Exercise brief: Below are records. Copy every line with "Responsables" in it.

Records shown:
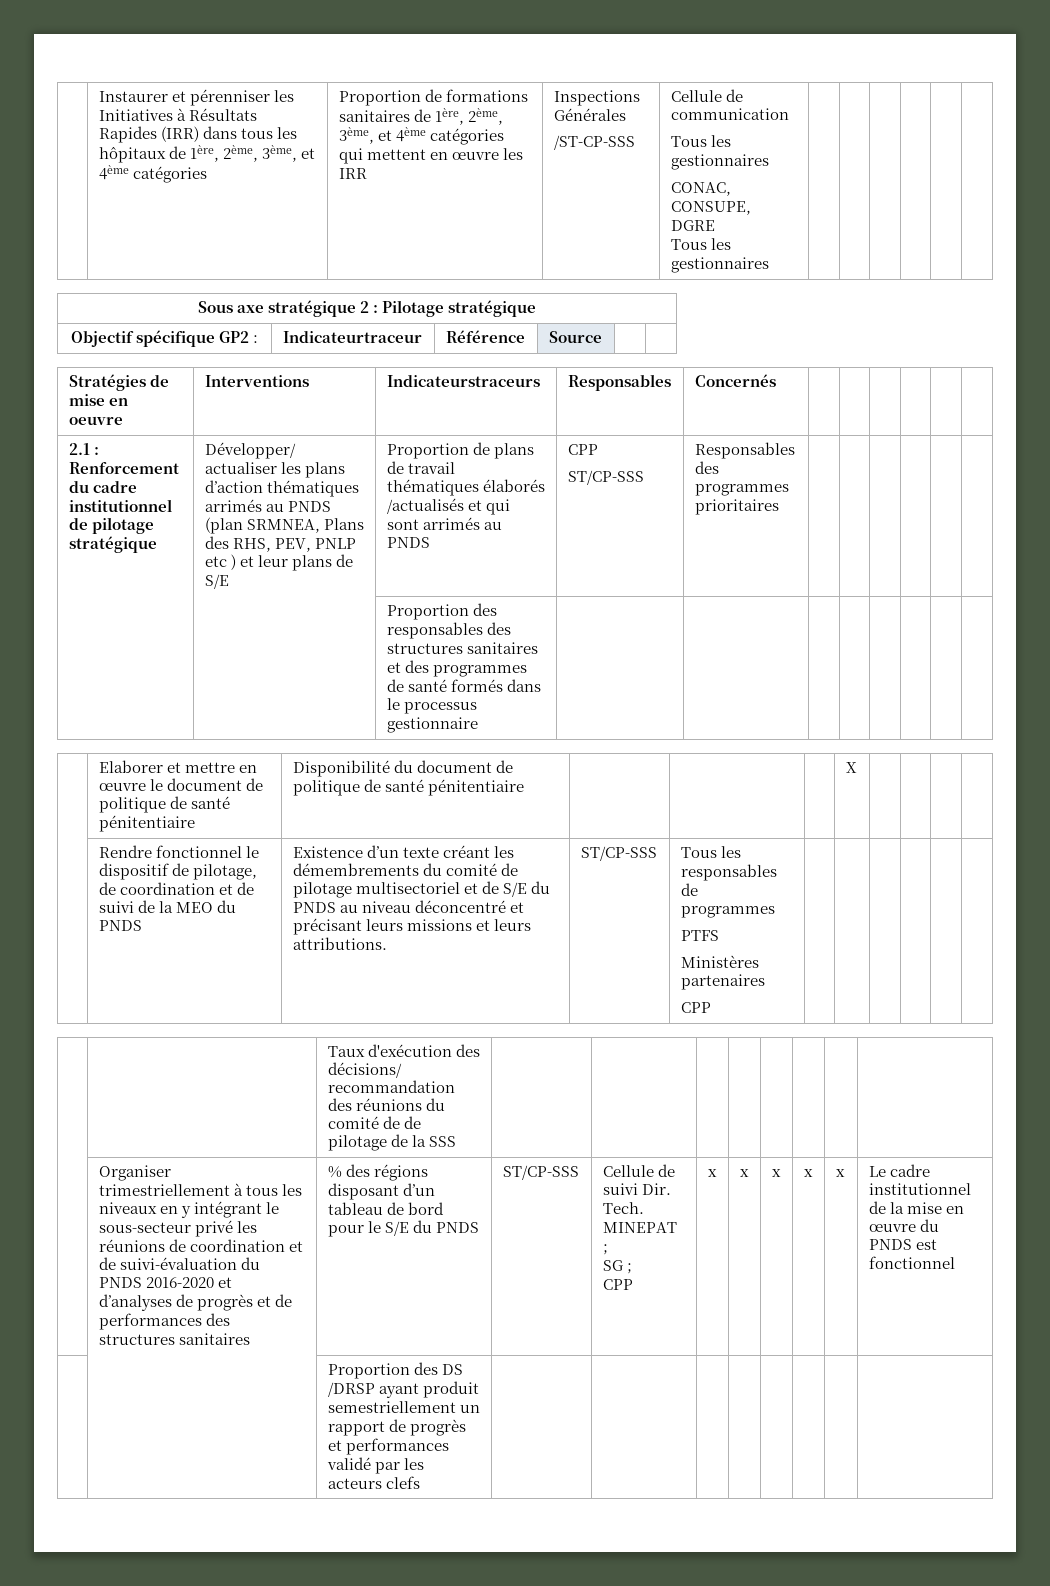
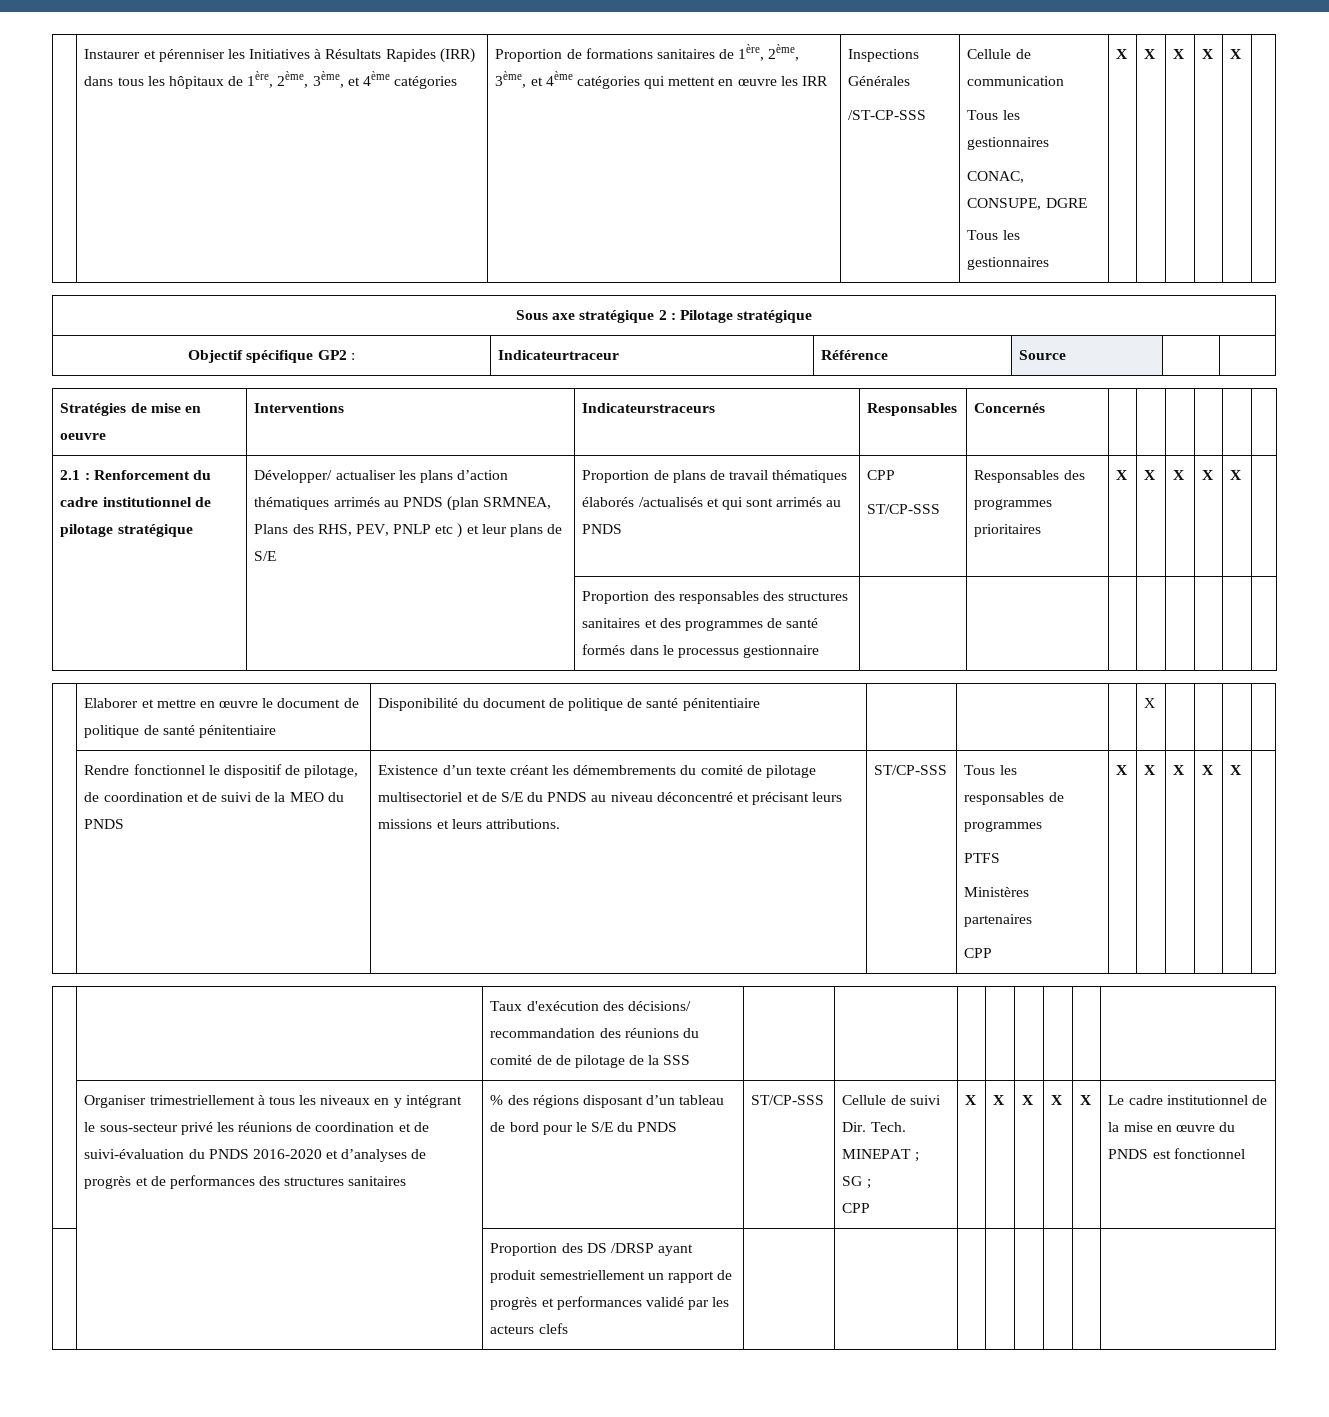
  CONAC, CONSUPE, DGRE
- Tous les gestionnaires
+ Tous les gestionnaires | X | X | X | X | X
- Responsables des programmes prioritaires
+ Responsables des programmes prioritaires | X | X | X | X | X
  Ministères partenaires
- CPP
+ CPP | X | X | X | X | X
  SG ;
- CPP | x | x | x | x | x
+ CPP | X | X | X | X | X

---

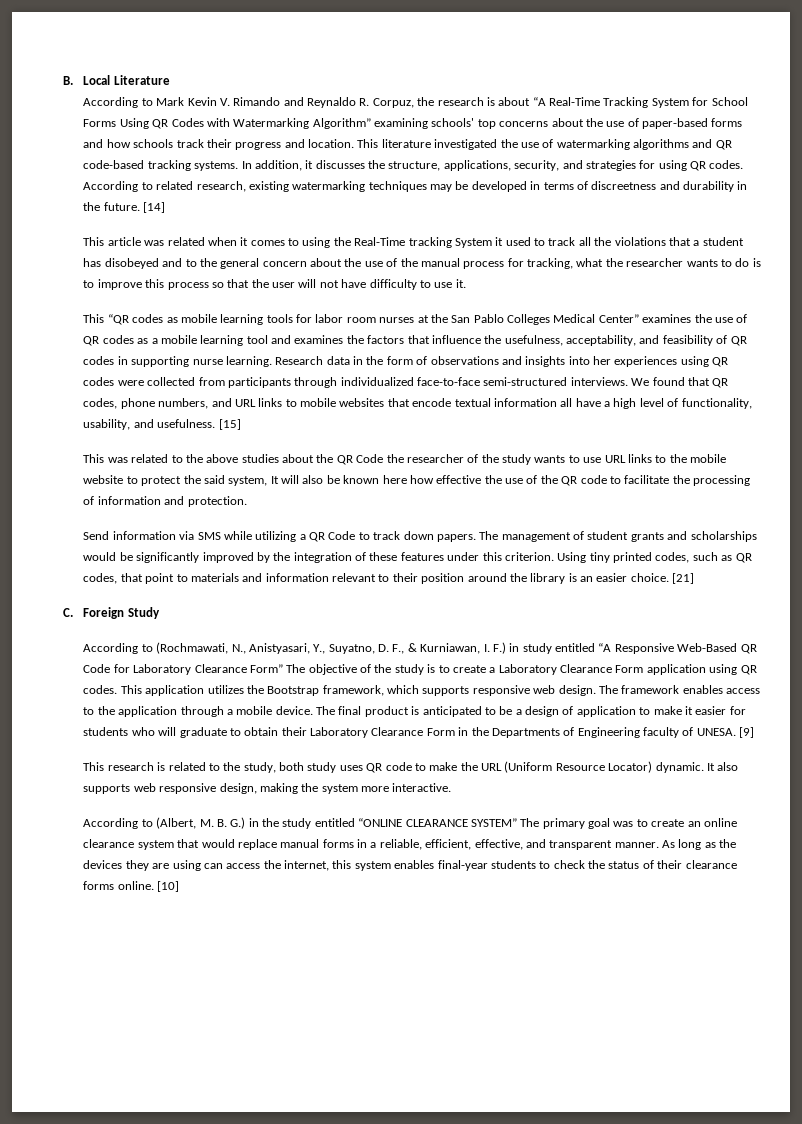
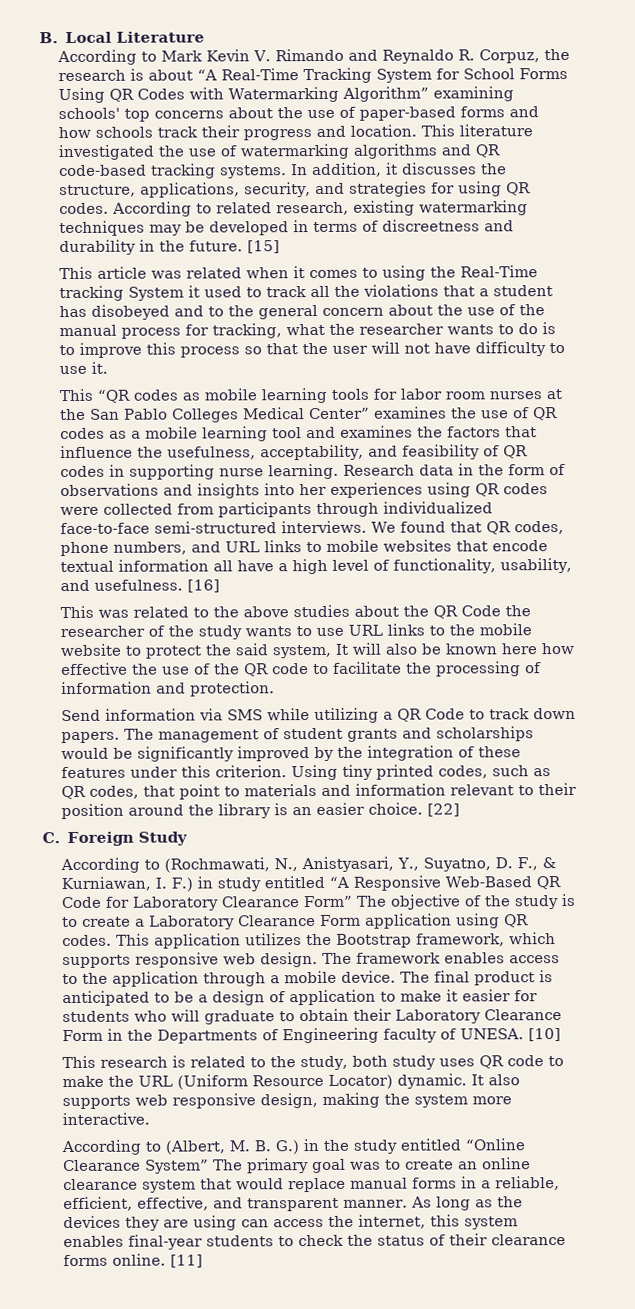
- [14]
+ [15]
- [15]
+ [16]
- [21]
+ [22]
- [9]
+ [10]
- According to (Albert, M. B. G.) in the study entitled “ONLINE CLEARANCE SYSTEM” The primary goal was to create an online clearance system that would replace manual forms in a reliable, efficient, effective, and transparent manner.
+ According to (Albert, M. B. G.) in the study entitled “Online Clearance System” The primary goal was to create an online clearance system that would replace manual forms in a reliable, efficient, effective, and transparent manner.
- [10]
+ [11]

* * *

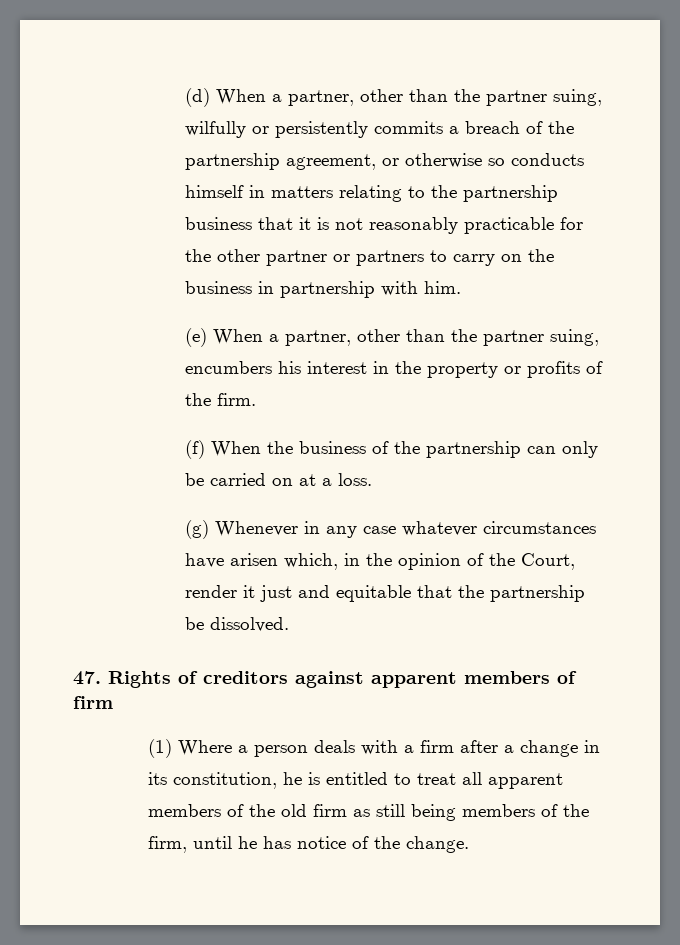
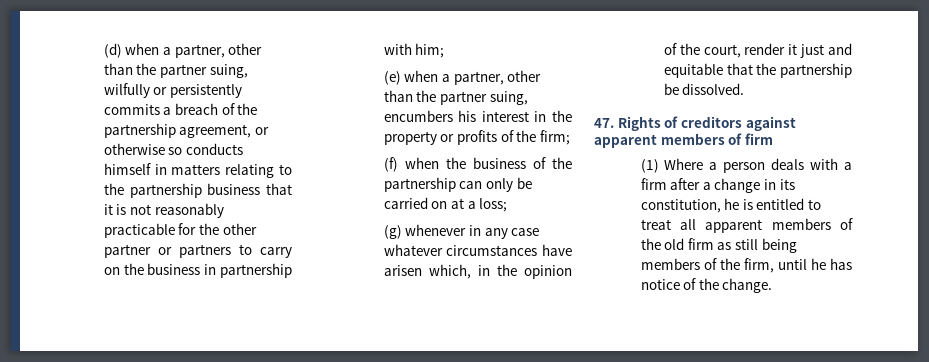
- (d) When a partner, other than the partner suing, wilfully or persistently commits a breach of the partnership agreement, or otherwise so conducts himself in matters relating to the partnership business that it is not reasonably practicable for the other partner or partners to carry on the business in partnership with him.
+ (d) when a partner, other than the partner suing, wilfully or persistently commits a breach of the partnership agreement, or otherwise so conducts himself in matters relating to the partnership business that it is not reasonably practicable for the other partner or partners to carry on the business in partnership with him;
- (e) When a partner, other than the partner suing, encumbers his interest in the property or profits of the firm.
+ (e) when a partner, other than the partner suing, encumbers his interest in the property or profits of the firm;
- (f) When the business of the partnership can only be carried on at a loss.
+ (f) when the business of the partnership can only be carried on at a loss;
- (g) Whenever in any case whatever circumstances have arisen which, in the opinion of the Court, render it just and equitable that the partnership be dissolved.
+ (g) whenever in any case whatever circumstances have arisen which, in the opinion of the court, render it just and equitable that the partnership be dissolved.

Answer box:
- Responsables des programmes prioritaires
+ Responsables des programmes prioritaires | X | X | X | X | X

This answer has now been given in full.